Our studies demonstrated for the first time that direct analysis of the cleared conditioned medium may allow to detect changes in EV secretion that might be otherwise missed if EVs are isolated by UC, at least when the changes are of a relatively small magnitude. In our experiments with bafilomycin, the expected increase of EV release was detected by IFC analysis of the cleared conditioned medium, while analysis of the pellet after UC provided non-significant differences in EV secretion. Moreover, the relative abundance of EV subpopulations in the cleared conditioned medium revealed subtle drug-induced changes that could not be detected in the Pellet100K. Therefore, all considered, we propose that for the study of EV secretion, direct analysis of EVs in the cleared conditioned medium is preferable to the analysis in the pellet 100K, unless, of course, maximum EV concentration or separation from soluble components in the medium (proteins and other factors) are required for downstream applications. Moreover, analysis of the cleared conditioned media should be an integrated component of any EV study so as to reduce the chance of losing valuable data due to technical artifacts.

5. Conclusions

In summary, we developed a protocol that makes use of a unique combination of in-cell-labeling and EV analysis by IFC directly in the cleared conditioned medium. Altogether, the data presented here indicate that cell prelabeling with DiI, coupled with IFC analysis of fluorescent EV particles directly in the cleared conditioned medium represents a powerful and convenient method to study EV secretion in vitro, with minimal sample handling and loss.
Although IFC analysis has the added advantage of imagery confirmation [22,55,56] compared to classic flow cytometry, any high-resolution flow cytometry platform that can resolve EVs could be used instead of IFC to analyze EVs in the conditioned medium.
Our protocol prevents selective loss of EV subpopulations that can occur with SEC- and UC-based protocols and, therefore, allows a more accurate characterization of EV subpopulations secreted by cells in the conditioned medium.
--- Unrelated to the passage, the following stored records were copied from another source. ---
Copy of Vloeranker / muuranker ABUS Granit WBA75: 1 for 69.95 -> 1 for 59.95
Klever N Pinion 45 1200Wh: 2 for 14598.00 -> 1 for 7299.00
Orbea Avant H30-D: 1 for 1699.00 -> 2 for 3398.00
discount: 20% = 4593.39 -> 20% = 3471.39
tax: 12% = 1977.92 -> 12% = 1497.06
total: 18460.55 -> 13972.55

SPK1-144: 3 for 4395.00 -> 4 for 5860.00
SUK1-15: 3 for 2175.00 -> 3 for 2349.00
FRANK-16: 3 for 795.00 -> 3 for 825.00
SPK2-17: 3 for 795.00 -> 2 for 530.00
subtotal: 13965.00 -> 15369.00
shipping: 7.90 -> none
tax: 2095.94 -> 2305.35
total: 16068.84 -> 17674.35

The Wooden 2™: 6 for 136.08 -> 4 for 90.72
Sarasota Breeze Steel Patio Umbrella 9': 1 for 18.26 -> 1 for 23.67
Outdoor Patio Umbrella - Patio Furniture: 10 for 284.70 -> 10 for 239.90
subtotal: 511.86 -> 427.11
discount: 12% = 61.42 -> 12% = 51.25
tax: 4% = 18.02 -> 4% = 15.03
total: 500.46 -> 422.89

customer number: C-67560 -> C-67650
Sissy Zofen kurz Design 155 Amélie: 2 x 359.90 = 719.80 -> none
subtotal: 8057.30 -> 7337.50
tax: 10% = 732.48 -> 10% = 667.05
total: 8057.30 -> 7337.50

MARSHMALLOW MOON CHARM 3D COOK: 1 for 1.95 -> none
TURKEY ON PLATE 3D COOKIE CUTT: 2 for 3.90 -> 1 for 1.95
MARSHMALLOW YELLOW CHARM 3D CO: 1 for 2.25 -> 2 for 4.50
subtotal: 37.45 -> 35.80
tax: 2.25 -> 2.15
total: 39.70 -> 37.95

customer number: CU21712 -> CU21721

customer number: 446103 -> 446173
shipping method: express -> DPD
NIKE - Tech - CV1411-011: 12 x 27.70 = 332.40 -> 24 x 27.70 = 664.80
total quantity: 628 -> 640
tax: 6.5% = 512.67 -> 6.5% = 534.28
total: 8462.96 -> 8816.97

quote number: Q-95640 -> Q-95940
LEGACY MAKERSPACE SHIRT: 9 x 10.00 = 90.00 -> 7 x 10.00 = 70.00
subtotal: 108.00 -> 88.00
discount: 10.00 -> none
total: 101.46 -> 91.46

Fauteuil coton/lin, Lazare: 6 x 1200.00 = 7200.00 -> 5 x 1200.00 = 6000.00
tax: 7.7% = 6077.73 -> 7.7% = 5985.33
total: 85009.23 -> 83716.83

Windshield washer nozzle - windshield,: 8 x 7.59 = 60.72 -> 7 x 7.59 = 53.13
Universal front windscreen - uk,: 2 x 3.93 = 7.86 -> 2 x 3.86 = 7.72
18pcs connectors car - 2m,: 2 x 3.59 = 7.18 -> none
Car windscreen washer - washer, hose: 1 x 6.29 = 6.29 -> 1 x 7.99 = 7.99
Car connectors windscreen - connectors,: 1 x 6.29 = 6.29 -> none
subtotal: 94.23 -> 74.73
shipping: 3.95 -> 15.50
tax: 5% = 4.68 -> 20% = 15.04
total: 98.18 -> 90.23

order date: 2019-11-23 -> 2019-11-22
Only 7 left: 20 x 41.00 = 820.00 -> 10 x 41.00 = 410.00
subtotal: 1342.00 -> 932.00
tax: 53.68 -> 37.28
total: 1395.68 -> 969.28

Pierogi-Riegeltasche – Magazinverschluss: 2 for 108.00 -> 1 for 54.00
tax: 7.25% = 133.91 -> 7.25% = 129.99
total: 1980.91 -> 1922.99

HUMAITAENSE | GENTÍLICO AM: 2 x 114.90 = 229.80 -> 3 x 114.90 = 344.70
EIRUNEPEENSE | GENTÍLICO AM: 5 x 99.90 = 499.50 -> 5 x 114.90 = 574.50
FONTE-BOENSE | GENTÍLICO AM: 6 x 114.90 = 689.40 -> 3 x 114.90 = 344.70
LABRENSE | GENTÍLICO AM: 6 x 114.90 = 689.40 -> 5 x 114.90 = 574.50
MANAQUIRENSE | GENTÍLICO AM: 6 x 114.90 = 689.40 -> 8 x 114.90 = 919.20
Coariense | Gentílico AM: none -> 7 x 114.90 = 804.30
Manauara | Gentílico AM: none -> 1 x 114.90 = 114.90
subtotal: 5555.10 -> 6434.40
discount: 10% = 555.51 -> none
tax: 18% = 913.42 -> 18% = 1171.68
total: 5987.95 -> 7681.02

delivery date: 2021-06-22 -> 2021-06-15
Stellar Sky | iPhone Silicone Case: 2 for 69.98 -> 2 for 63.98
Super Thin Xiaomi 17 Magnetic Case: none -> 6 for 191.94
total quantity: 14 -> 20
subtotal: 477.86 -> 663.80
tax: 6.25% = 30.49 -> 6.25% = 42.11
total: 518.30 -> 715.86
Therefore, we propose that analysis of the cleared conditioned media should be an integrated component of any EV secretion study so as to reduce the chance of losing valuable data due to technical artifacts.

Supplementary Materials

The following supporting information can be downloaded at: https://www.mdpi.com/article/10.3390/cells11030351/s1, Materials and Methods for the selection of EV collection media, the evaluation of cell viability, and other methods not used for figures presented in the main body; Figure S1: Titration of anti CD9 antibody; Figure S2: Titration of Annexin V; Figure S3: Labeling of N2a cell-derived EVs with DiD; Figure S4: Labeling of HeLa cell-derived EVs with DiD; Figure S5: Correlation analysis between the number of DiD-positive events detected by IFC and DiD fluorescence measured by spectrofluorometry; Figure S6: IFC detection of EVs at different SSC laser wavelengths; Figure S7: EV detection in unconditioned media; Figure S8: Effects of different culture media on cell viability, metabolism, and autophagy; Figure S9: Effect of culture media on EV secretion; Figure S10: Comparison of different EVs populations present in the cleared conditioned medium (CCM) and in the Pellet100K; Figure S11: Blockade of autophagy by bafilomycin; Figure S12: Effect of bafilomycin on EV release measured in the cleared conditioned medium and in the Pellet100K. Figure S13: Effect of bafilomycin on release of different EV populations measured in the cleared conditioned medium and in the Pellet100. Figure S14: In-cell-labeled EVs are detectable after internalization by cells in culture.

Author Contributions

Conceptualization, E.P.d.C. and S.S.; methodology, E.P.d.C., S.S., A.M.R. and D.P.; validation, E.P.d.C., S.S., A.M.R. and D.P.; formal analysis, E.P.d.C. and S.S.; investigation, A.V., V.K., J.M. and L.C.M.; resources, E.P.d.C., S.S., A.M.R. and D.P.; writing—original draft preparation, E.P.d.C. and S.S.; writing—review and editing, A.V., V.K., J.M., A.M.R., D.P. and L.C.M.; visualization, E.P.d.C. and S.S.; supervision, E.P.d.C. and S.S.; project administration, E.P.d.C. and S.S.; funding acquisition, E.P.d.C. and S.S. All authors have read and agreed to the published version of the manuscript.

Funding

This work was supported by grants from the Alberta Innovates/Alberta Prion Research Institute (201800001/RES0039430) and Synergies in Alzheimer Disease Research (SynAD) to S. Sipione and E. Posse de Chaves, Brain Canada (RES0030547), GlycoNet (RES0050801) and NSERC (RES0029350) to S. Sipione, and from the Alzheimer Society of Alberta and Northwestern Territories/ Alberta Innovates/Alberta Prion Research Institute (201600003/RES0029396) to E. Posse de Chaves. A.M. Rieger is an ISAC SRL Emerging Leader (2017–2021). Imaging Flow Cytometry experiments were performed at the University of Alberta Faculty of Medicine & Dentistry Flow Cytometry Facility, RRID:SCR_019195, which receives financial support from the Faculty of Medicine & Dentistry and Canada Foundation for Innovation (CFI) awards to contributing investigators.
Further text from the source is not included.